(Version comparison data)
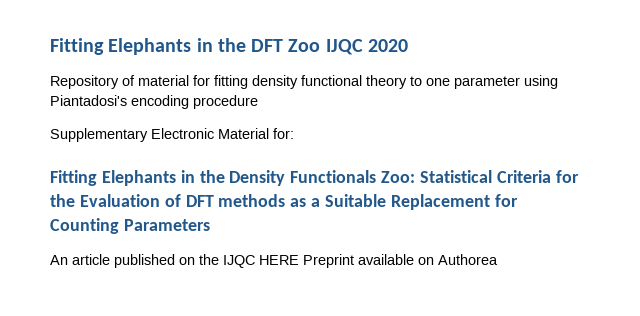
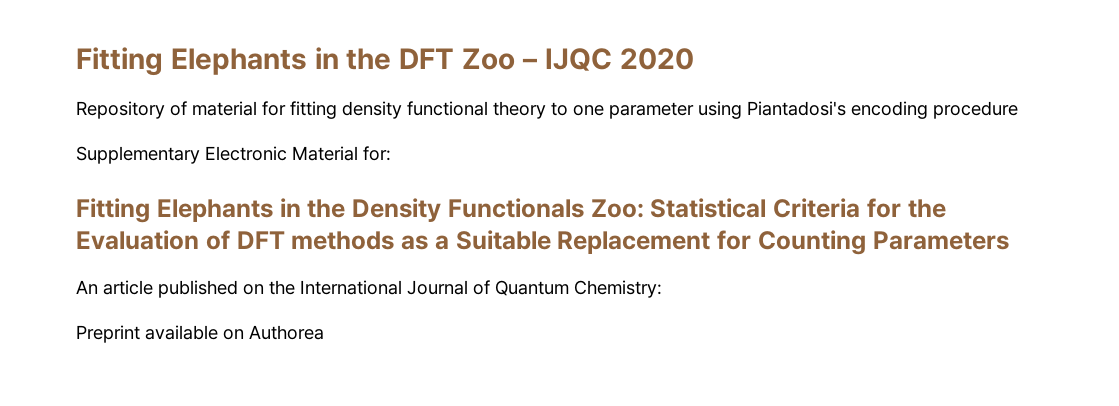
- Fitting Elephants in the DFT Zoo IJQC 2020
+ Fitting Elephants in the DFT Zoo – IJQC 2020
- An article published on the IJQC HERE Preprint available on Authorea
+ An article published on the International Journal of Quantum Chemistry:
+ Preprint available on Authorea

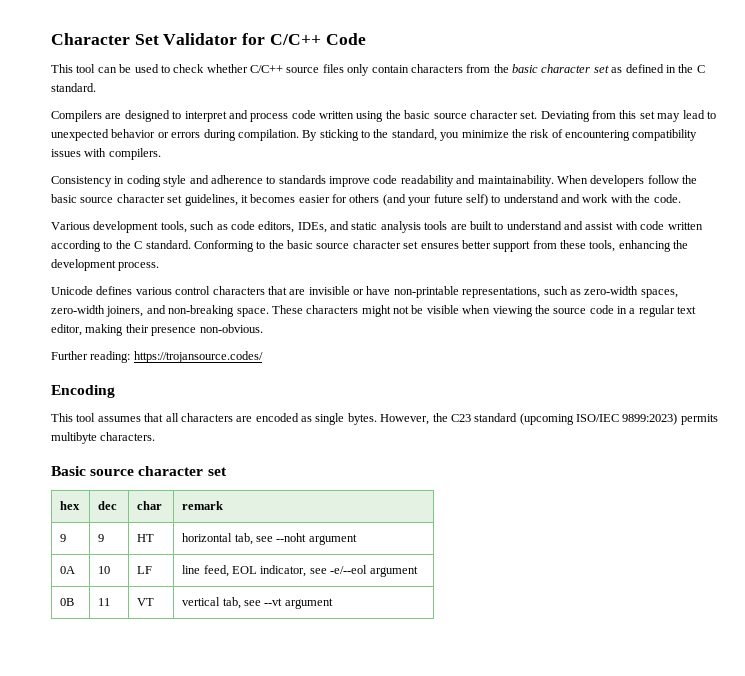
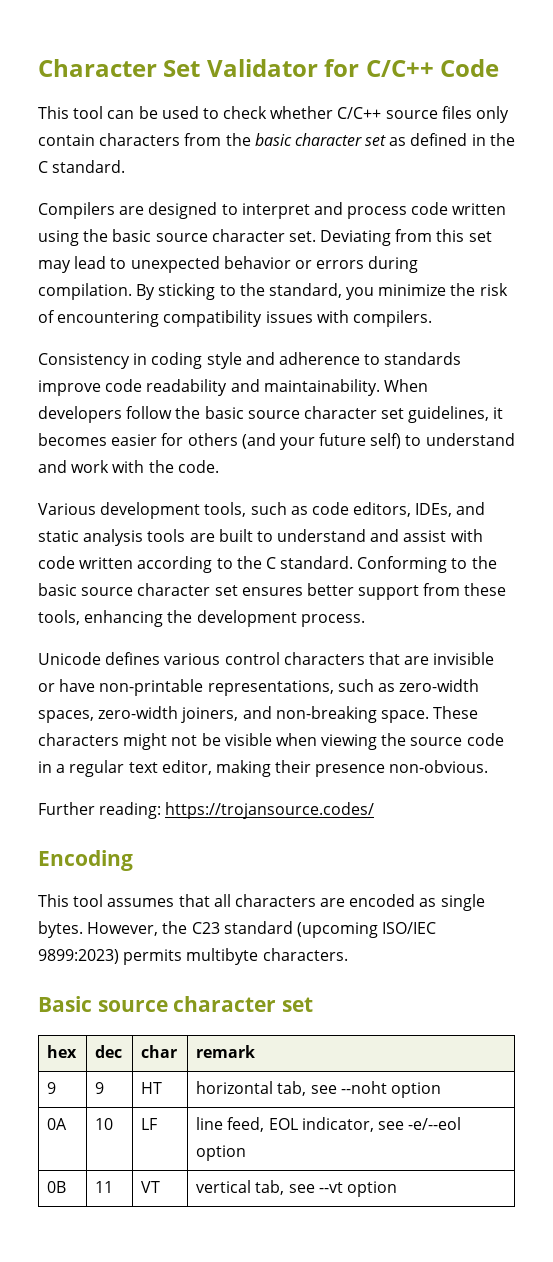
- 9 | 9 | HT | horizontal tab, see --noht argument
+ 9 | 9 | HT | horizontal tab, see --noht option
- 0A | 10 | LF | line feed, EOL indicator, see -e/--eol argument
+ 0A | 10 | LF | line feed, EOL indicator, see -e/--eol option
- 0B | 11 | VT | vertical tab, see --vt argument
+ 0B | 11 | VT | vertical tab, see --vt option

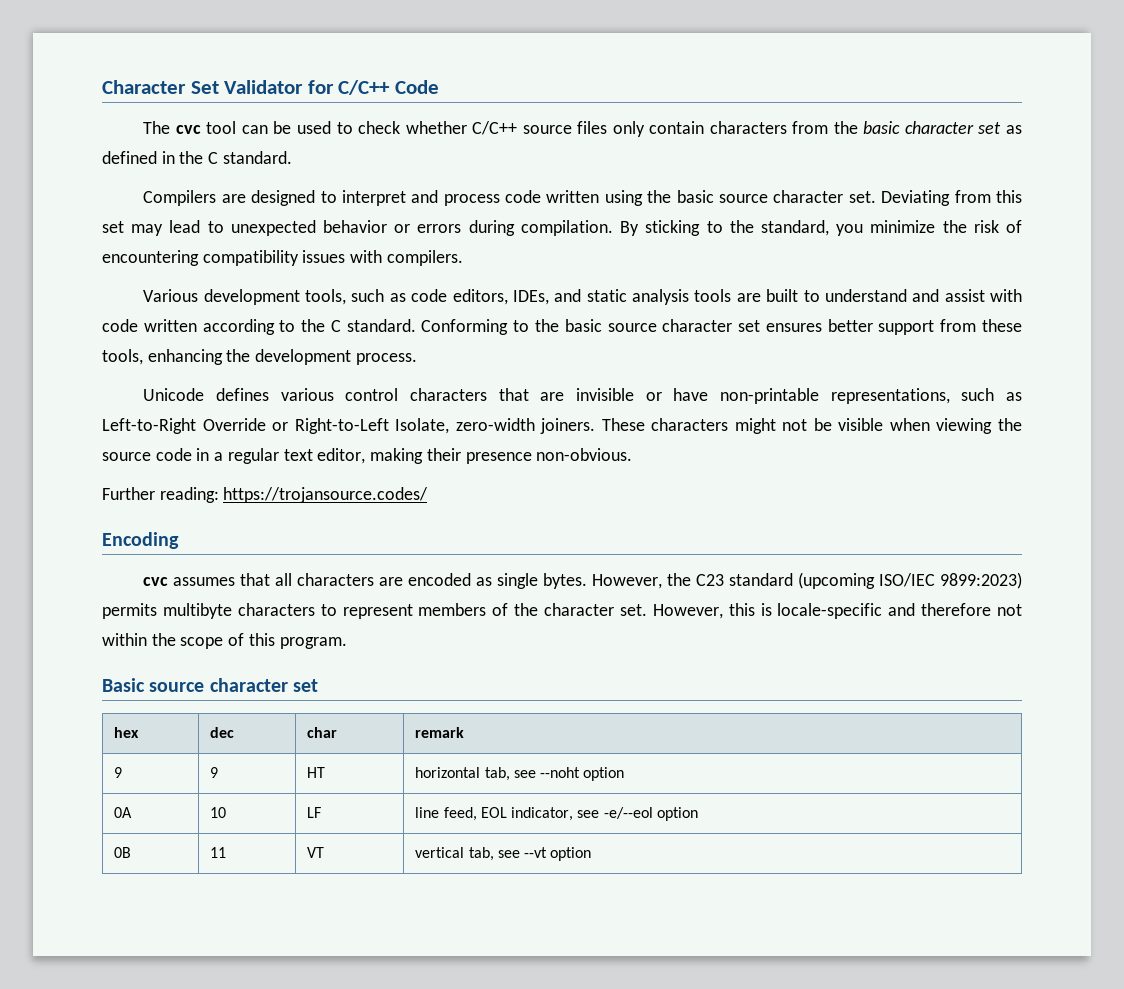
- This tool can be used to check whether C/C++ source files only contain characters from the basic character set as defined in the C standard.
+ The cvc tool can be used to check whether C/C++ source files only contain characters from the basic character set as defined in the C standard.
- Consistency in coding style and adherence to standards improve code readability and maintainability. When developers follow the basic source character set guidelines, it becomes easier for others (and your future self) to understand and work with the code.
- Unicode defines various control characters that are invisible or have non-printable representations, such as zero-width spaces, zero-width joiners, and non-breaking space.
+ Unicode defines various control characters that are invisible or have non-printable representations, such as Left-to-Right Override or Right-to-Left Isolate, zero-width joiners.
- This tool assumes that all characters are encoded as single bytes.
+ cvc assumes that all characters are encoded as single bytes.
- However, the C23 standard (upcoming ISO/IEC 9899:2023) permits multibyte characters.
+ However, the C23 standard (upcoming ISO/IEC 9899:2023) permits multibyte characters to represent members of the character set. However, this is locale-specific and therefore not within the scope of this program.

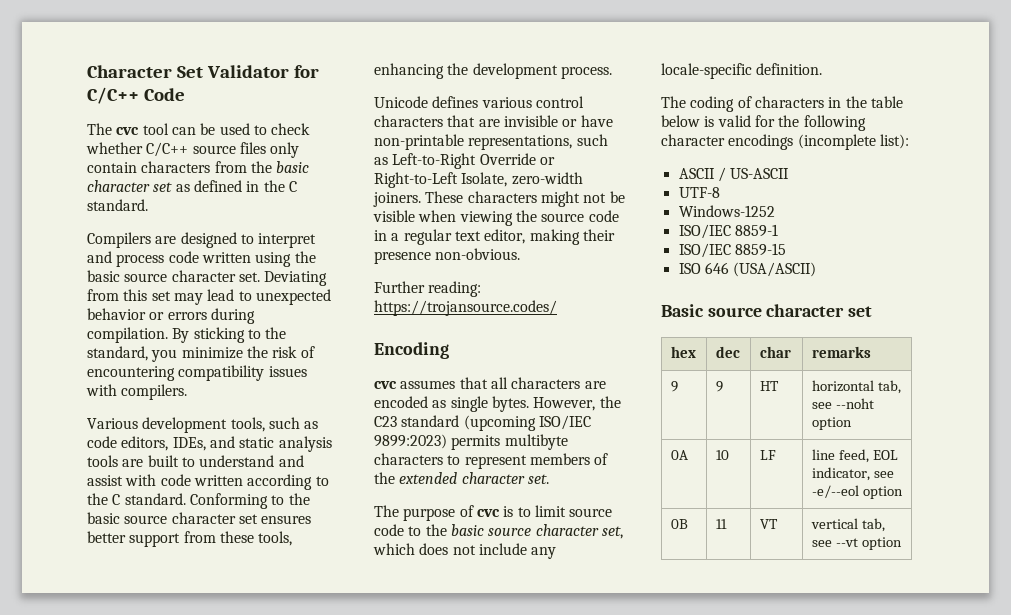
- However, the C23 standard (upcoming ISO/IEC 9899:2023) permits multibyte characters to represent members of the character set. However, this is locale-specific and therefore not within the scope of this program.
+ However, the C23 standard (upcoming ISO/IEC 9899:2023) permits multibyte characters to represent members of the extended character set.
+ The purpose of cvc is to limit source code to the basic source character set, which does not include any locale-specific definition.
+ The coding of characters in the table below is valid for the following character encodings (incomplete list):
+ ASCII / US-ASCII
+ UTF-8
+ Windows-1252
+ ISO/IEC 8859-1
+ ISO/IEC 8859-15
+ ISO 646 (USA/ASCII)
- hex | dec | char | remark
+ hex | dec | char | remarks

_What to work on_:
Whenever "only" occurs in a line of the entries, copy that line.

_Written response_:
- This tool can be used to check whether C/C++ source files only contain characters from the basic character set as defined in the C standard.
+ The cvc tool can be used to check whether C/C++ source files only contain characters from the basic character set as defined in the C standard.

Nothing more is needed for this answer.